■ MATERIAL TO PROCESS
^^^^^^^^^^^^^^^^

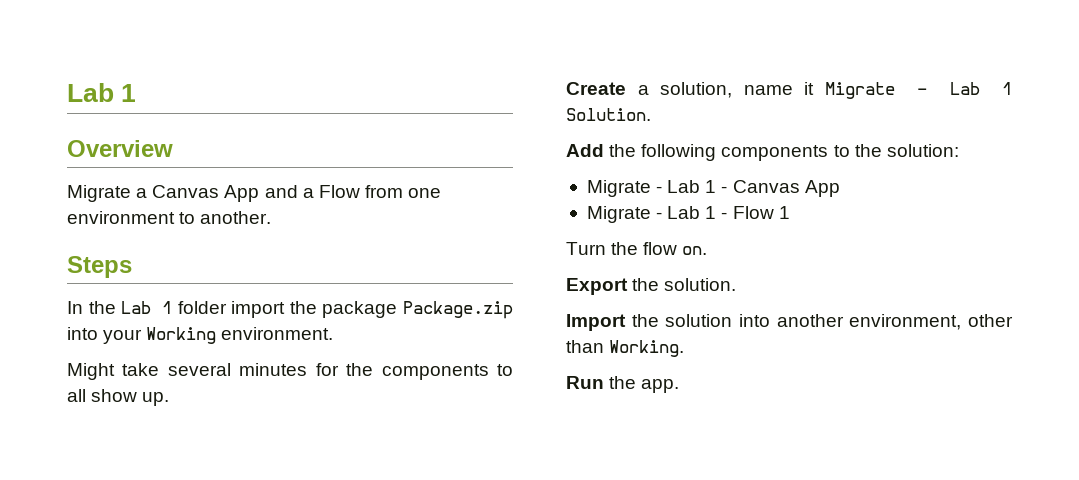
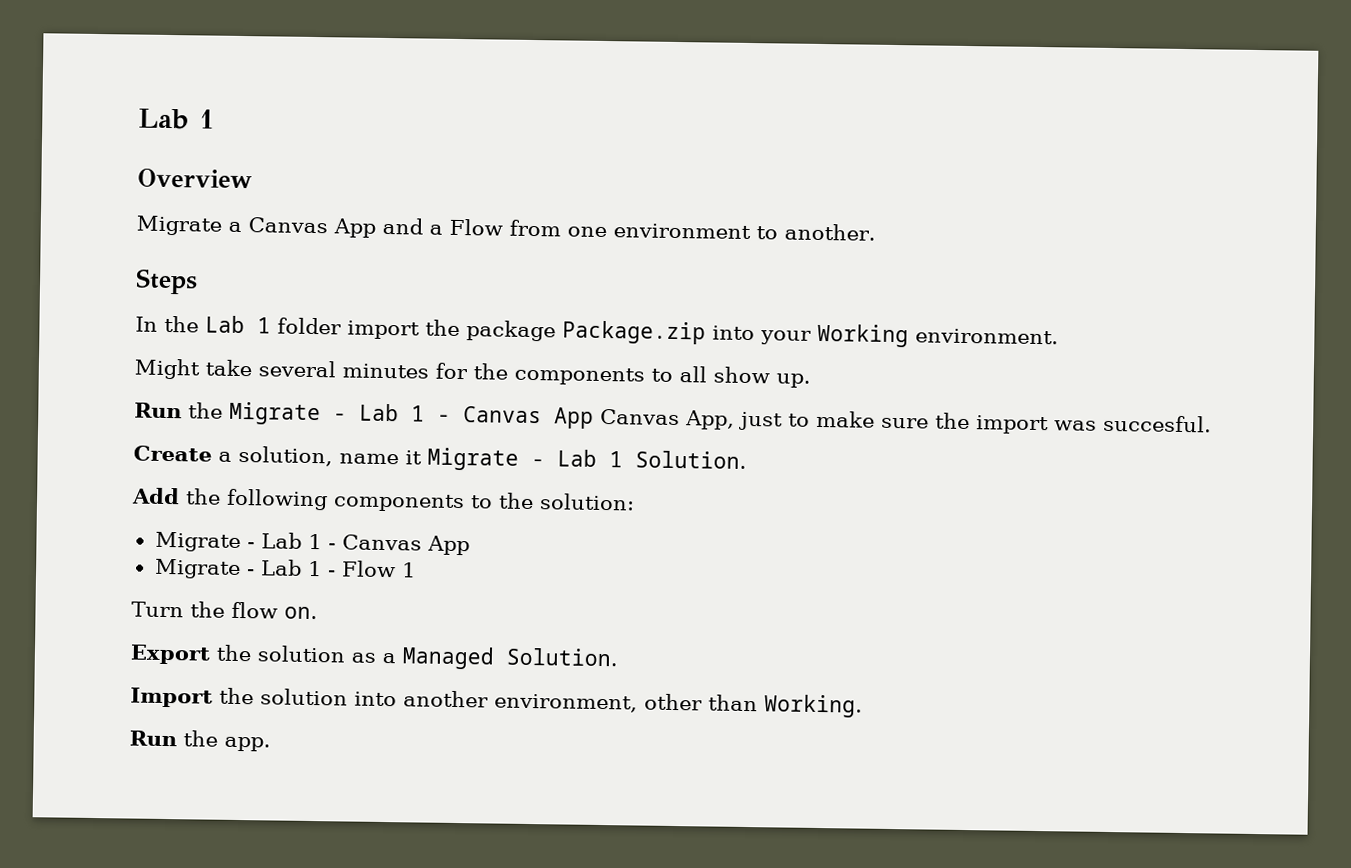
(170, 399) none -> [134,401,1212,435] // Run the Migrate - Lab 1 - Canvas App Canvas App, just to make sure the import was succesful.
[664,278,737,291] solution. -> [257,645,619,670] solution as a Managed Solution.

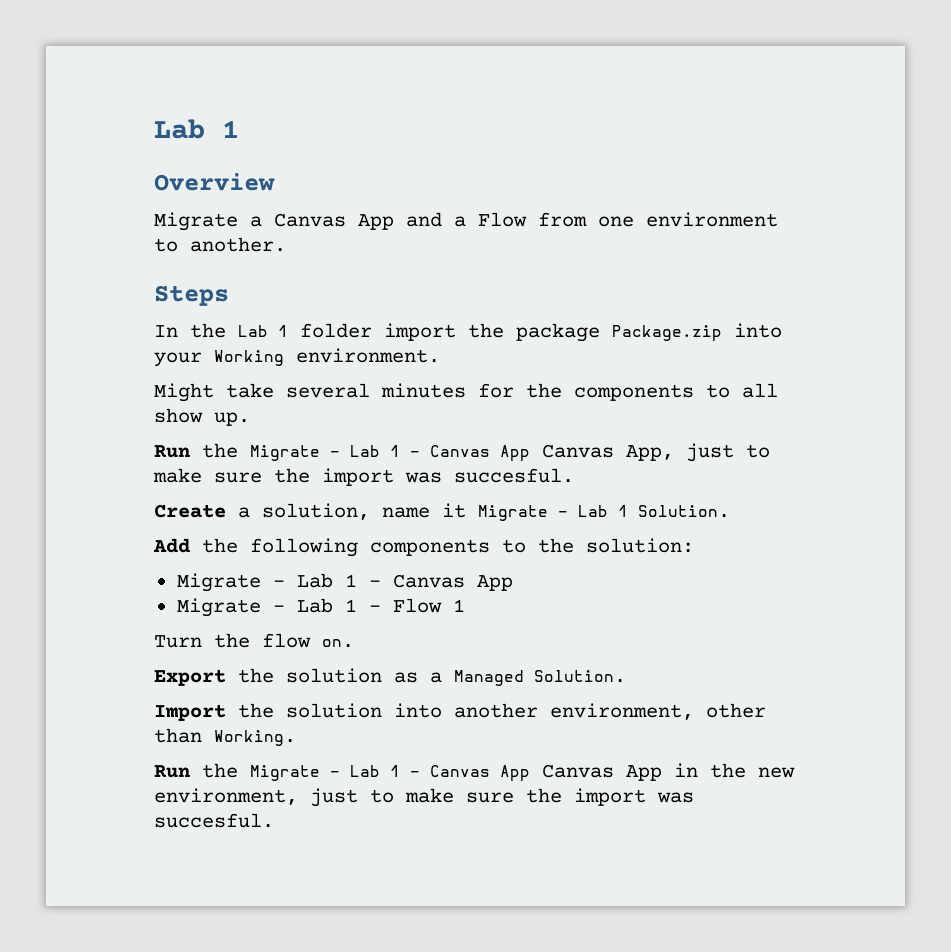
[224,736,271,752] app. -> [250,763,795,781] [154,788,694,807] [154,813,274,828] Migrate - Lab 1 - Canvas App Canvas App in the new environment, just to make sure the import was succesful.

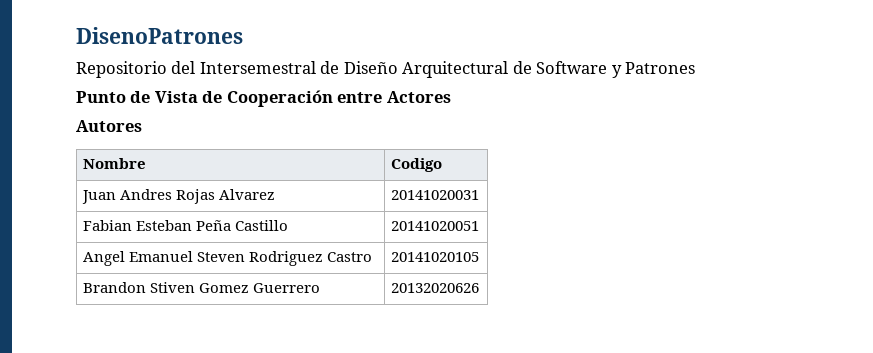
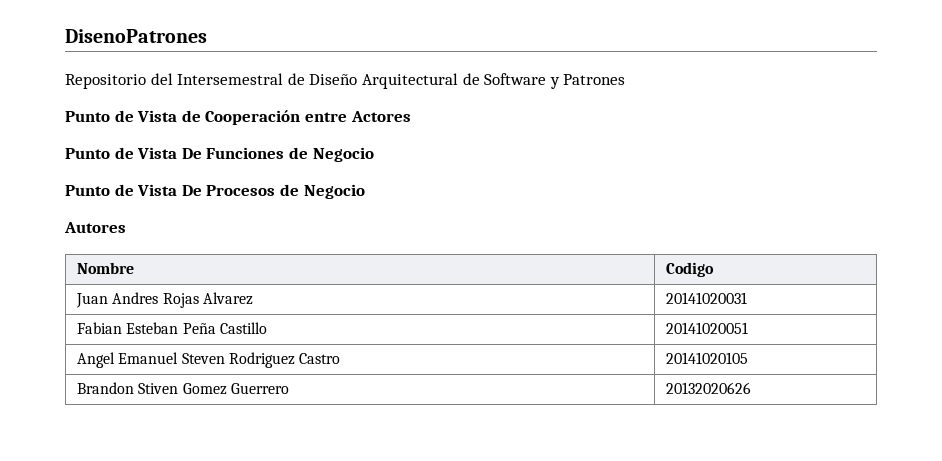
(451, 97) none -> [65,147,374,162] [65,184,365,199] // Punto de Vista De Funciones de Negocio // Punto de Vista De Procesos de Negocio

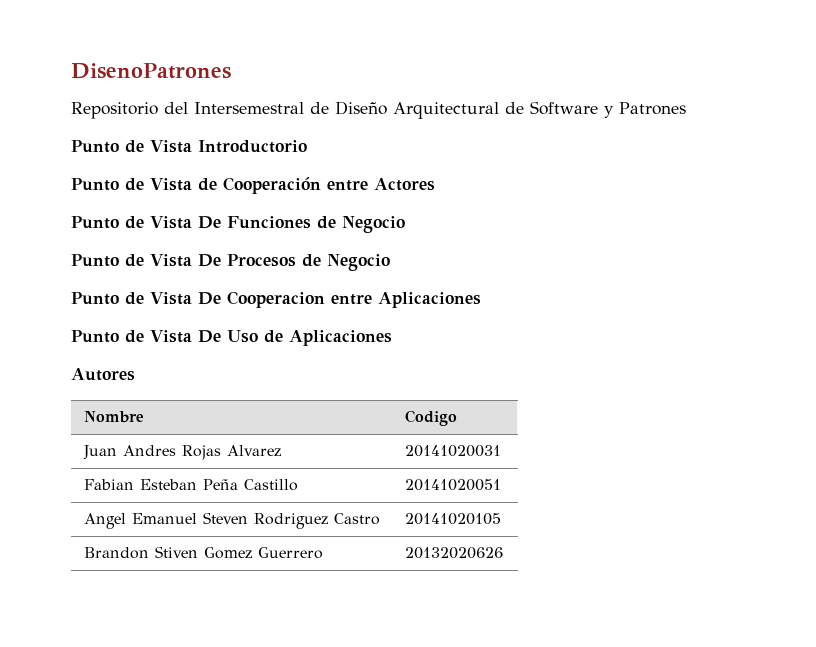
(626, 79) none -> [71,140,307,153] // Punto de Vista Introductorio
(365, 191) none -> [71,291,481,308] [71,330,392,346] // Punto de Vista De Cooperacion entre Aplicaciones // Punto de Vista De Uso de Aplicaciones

^^^^^^^^^^^^^^^^

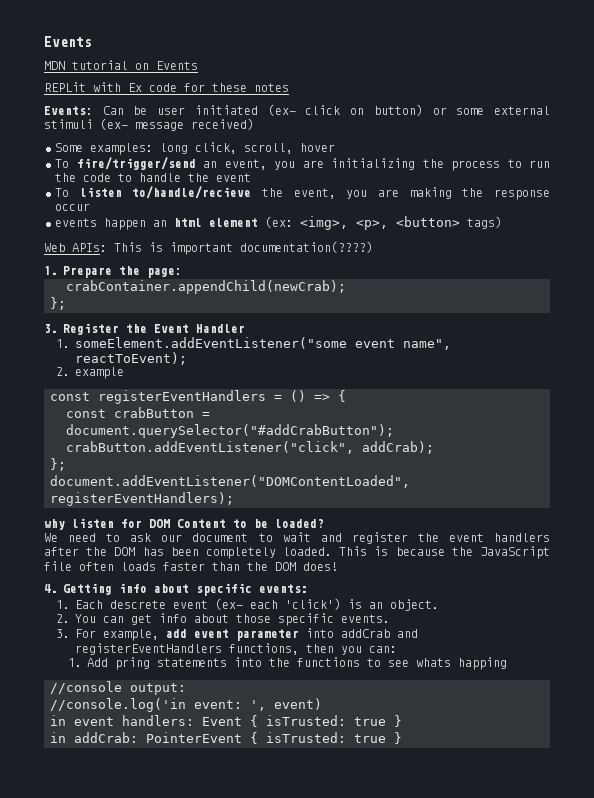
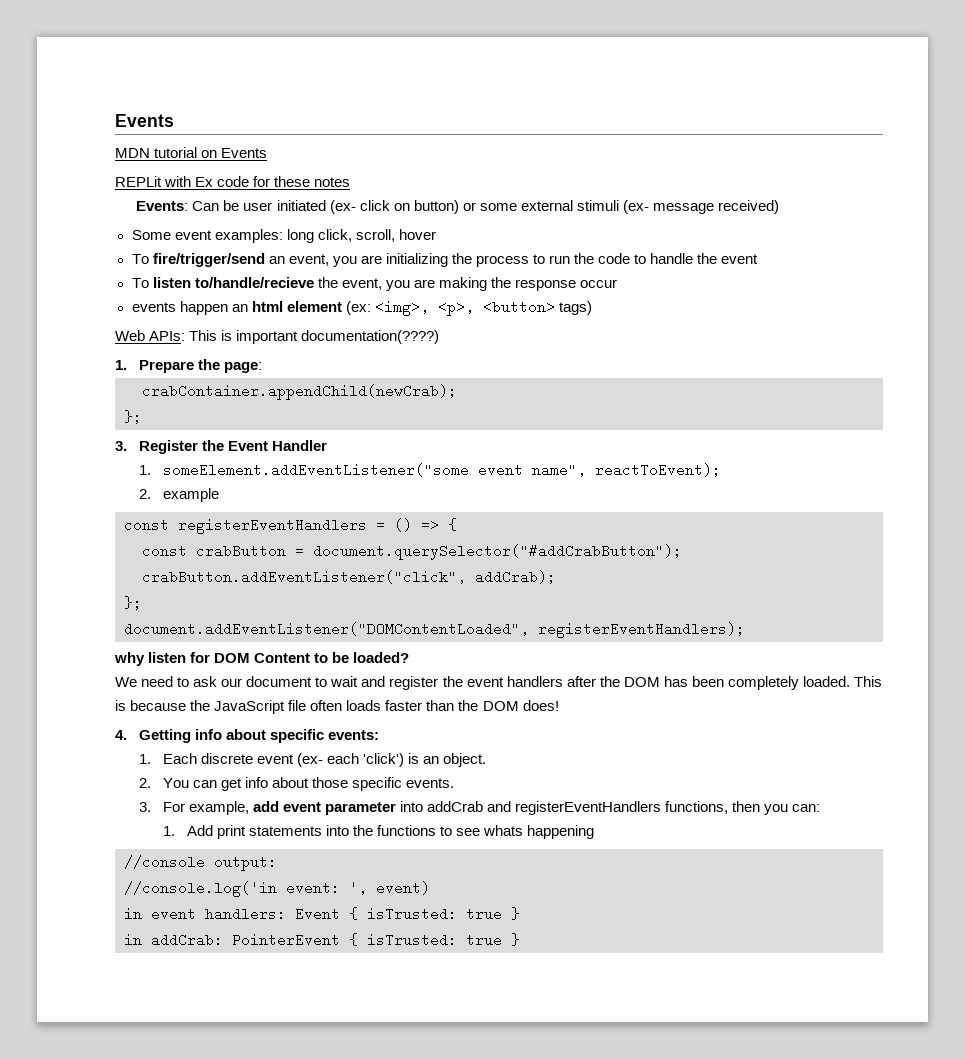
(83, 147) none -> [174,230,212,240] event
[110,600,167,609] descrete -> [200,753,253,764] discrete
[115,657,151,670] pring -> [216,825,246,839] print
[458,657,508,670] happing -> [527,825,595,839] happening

^^^^^^^^^^^^^^^^

Look above for the line with "[224,736,271,752] app. ->" and the line with "(365, 191) none". Give again exactly those two lines and all lines between them, pictures excluded.

[224,736,271,752] app. -> [250,763,795,781] [154,788,694,807] [154,813,274,828] Migrate - Lab 1 - Canvas App Canvas App in the new environment, just to make sure the import was succesful.

(451, 97) none -> [65,147,374,162] [65,184,365,199] // Punto de Vista De Funciones de Negocio // Punto de Vista De Procesos de Negocio

(626, 79) none -> [71,140,307,153] // Punto de Vista Introductorio
(365, 191) none -> [71,291,481,308] [71,330,392,346] // Punto de Vista De Cooperacion entre Aplicaciones // Punto de Vista De Uso de Aplicaciones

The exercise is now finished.